I am having an issue with a GE Profile electric dryer that has progressively gotten worse to the point of the dryer not starting. Here are the symptoms and what I have done so far.
This dryer has a control panel with membrane buttons and relays rather than the hardware knob timer and start button. An issue developed where the dryer had power, but when selecting a time or program and hitting start, the dryer would not start immediately. The control panel would blink on and off, and you could hear a relay clicking behind the control panel. After a few clicks, the dryer would usually start up. Now, you can hear the relay click and see the panel lights go on and off, but the dryer does not start up. I have been able to test the belt switch and door switch, and both test good for continuity.

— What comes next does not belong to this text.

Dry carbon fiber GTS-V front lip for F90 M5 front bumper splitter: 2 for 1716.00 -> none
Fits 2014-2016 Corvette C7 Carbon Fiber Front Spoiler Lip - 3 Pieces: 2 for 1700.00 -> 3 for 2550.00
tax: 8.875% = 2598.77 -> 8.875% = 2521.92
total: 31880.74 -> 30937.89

I am unable so far to find a schematic for this dryer, and there are several more sensors inside than I am used to. All are black plastic backed. I can follow up with a picture if needed. I have tried to test continuity and resistance through each sensor. Some, such as one I believe to be the control thermistor at the blower housing, test good through the black and red power wires but has no reading or open through the other two wires. Without a schematic and understanding which parts these are, I feel like I'm stabbing at black cats in a dark room. What I fear is that this issue is either the motor switch, which I do not know how to test without potentially electrocuting myself, or the panel itself. Both are expensive parts. Any help is greatly appreciated.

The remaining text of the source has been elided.